In 2019 maakte Willy Wouters een recensie over ”Het zoutpad” voor het RD. Ze noemde de schrijfstijl „innemend”, en schreef: „Eigenlijk lees je in looppas en raak je er helemaal in en wil je weten hoe het afloopt. Jammer genoeg worden er wel een paar krachttermen gebruikt, die het boek ontsieren. Delete die letterlijk of figuurlijk en lees en onderga dezelfde zoutspetters als de wandelaars.” De krachttermen staan helaas ook nog in de 28e druk, en in ”De wilde stilte” komen ze ook voor. De tip van Willy Wouters lijkt me een mooie: streep ze door. De schrijfster zou dat snappen; Moth schreef ook in boeken, hij maakte onderweg voortdurend aantekeningen in de reisgids van Paddy Dillon.
In haar tweede boek schrijft Raynor Winn expliciet dat ze niet in God gelooft, of in het hiernamaals. Ze zegt dit als een kennis het heeft over een „dunne plek”, die voor Winn die ene plek op de rand van het klif zou kunnen zijn, waar ze vaak zit. Een dunne plek is „een plek waar de grens tussen het nu en wat daarna komt dunner is, waar je dichter bij God bent.” Hierna denkt Winn terug aan een bezoek aan een abdij op het Schotse eiland Iona, „centrum van het christendom”, „een geliefde plek voor gebeden en bezinning.” „We hadden er niet heen moeten gaan.
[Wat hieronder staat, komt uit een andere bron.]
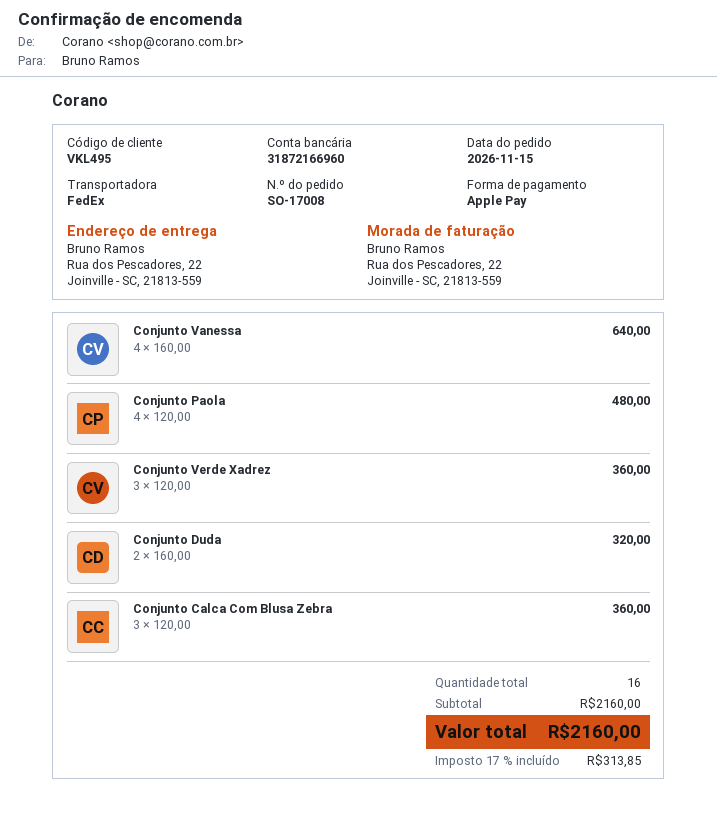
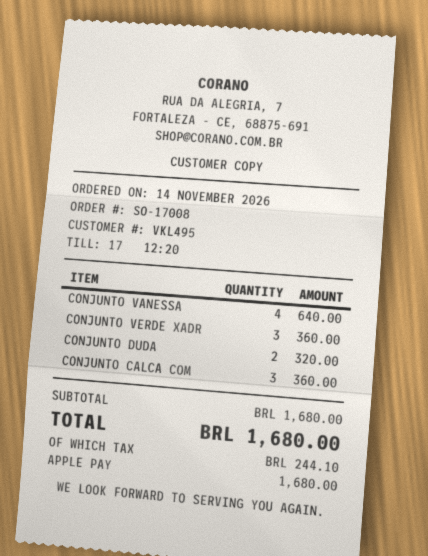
order date: 2026-11-15 -> 2026-11-14
Conjunto Paola: 4 for 480.00 -> none
subtotal: 2160.00 -> 1680.00
tax: 313.85 -> 244.10
total: 2160.00 -> 1680.00

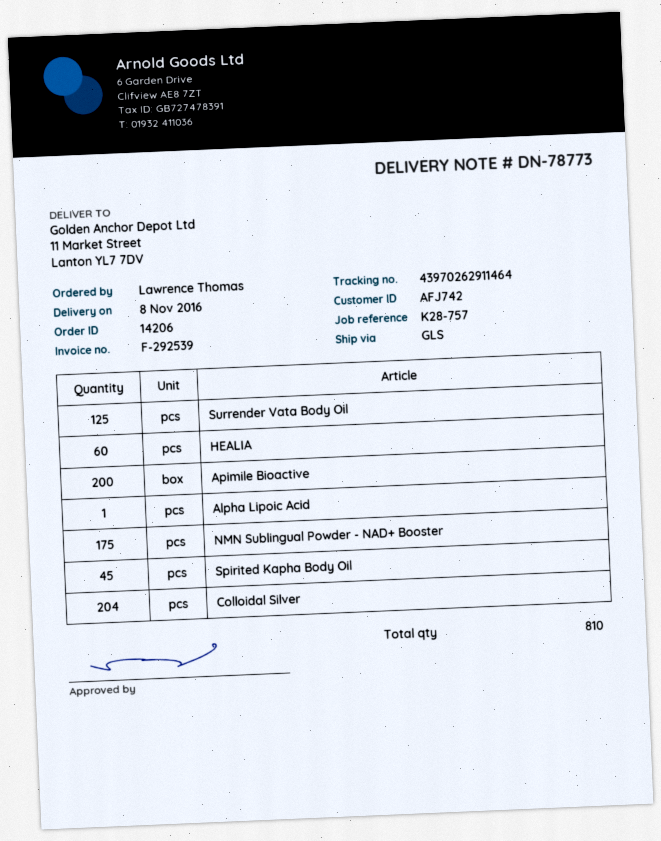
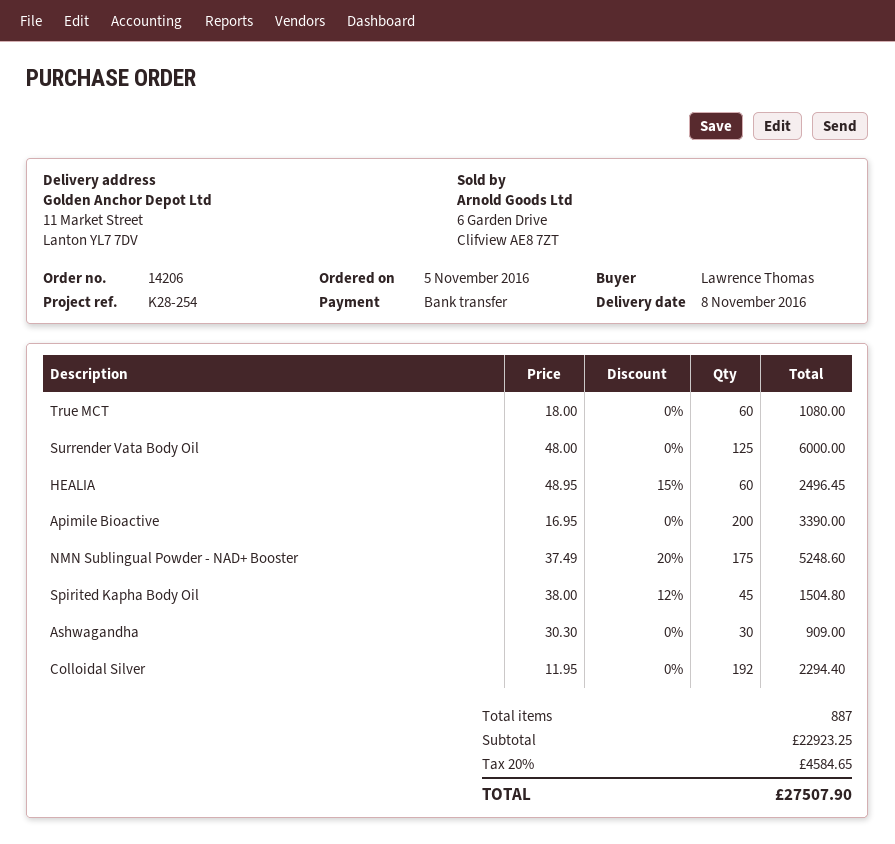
reference: K28-757 -> K28-254
Alpha Lipoic Acid: 1 -> none
Colloidal Silver: 204 -> 192
True MCT: none -> 60
Ashwagandha: none -> 30
total quantity: 810 -> 887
Het was geen plek voor ons.” Het christelijk geloof ziet ze als „het geloof van iemand anders”, niet het hare.
In de twee boeken die ik nu van haar las, en in sommige interviews met de schrijfster, heb ik nog niet kunnen vinden waarom ze hier zo duidelijk over is, of er een reden is voor haar uitgesprokenheid. Voor Raynor Winn is de natuur, het land zelf, de aarde, existentieel belangrijk. Een christen zal bij wat ze schrijft –de schoonheid van de natuur, de pijn van wat wordt verwoest, gebrokenheid en hoop, licht en een nieuwe dag– toch echt gaan denken aan God, omdat Die daar alles mee te maken heeft. Het zoutpad, Raynor Winn; uitg. Balans; 318 blz.; € 12,50. De wilde stilte, Raynor Winn; uitg. Balans, 318 blz.; € 22,99.